#### [Work order]
Collect all lines containing the word "black" from the data.

Before-and-after change data:
--------------------------------------------------
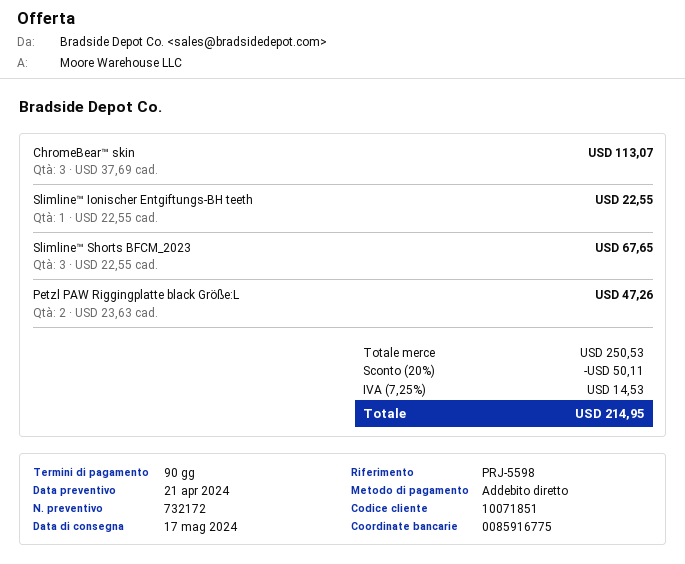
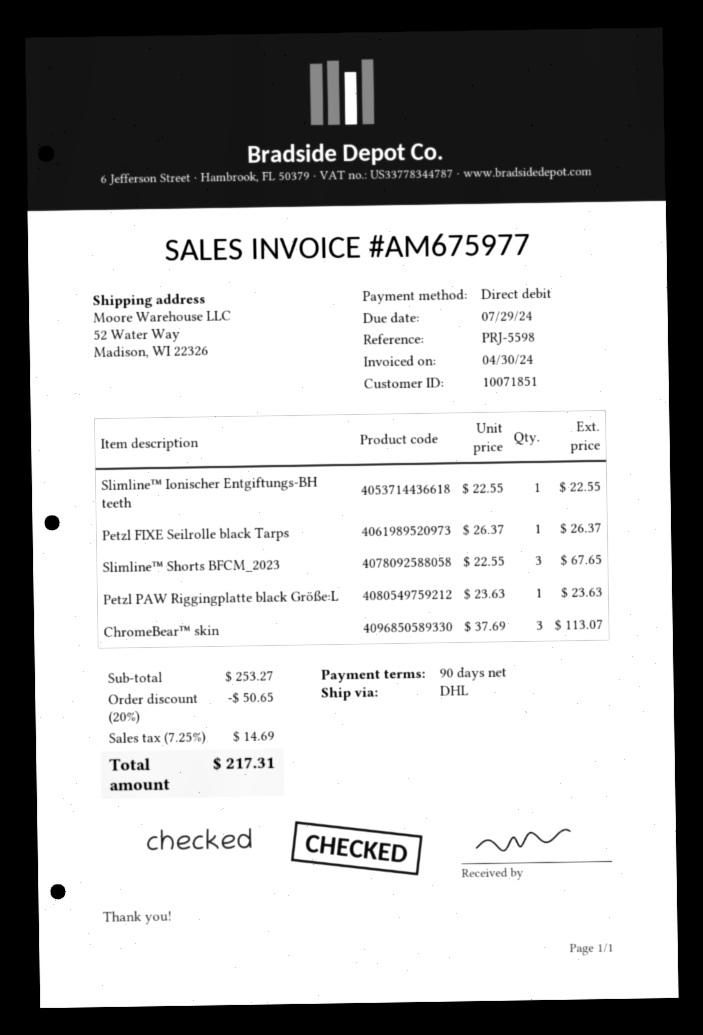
Petzl PAW Riggingplatte black Größe:L: 2 x 23.63 = 47.26 -> 1 x 23.63 = 23.63
Petzl FIXE Seilrolle black Tarps: none -> 1 x 26.37 = 26.37
subtotal: 250.53 -> 253.27
discount: 20% = 50.11 -> 20% = 50.65
tax: 7.25% = 14.53 -> 7.25% = 14.69
total: 214.95 -> 217.31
--------------------------------------------------
#### [Written answer]
Petzl PAW Riggingplatte black Größe:L: 2 x 23.63 = 47.26 -> 1 x 23.63 = 23.63
Petzl FIXE Seilrolle black Tarps: none -> 1 x 26.37 = 26.37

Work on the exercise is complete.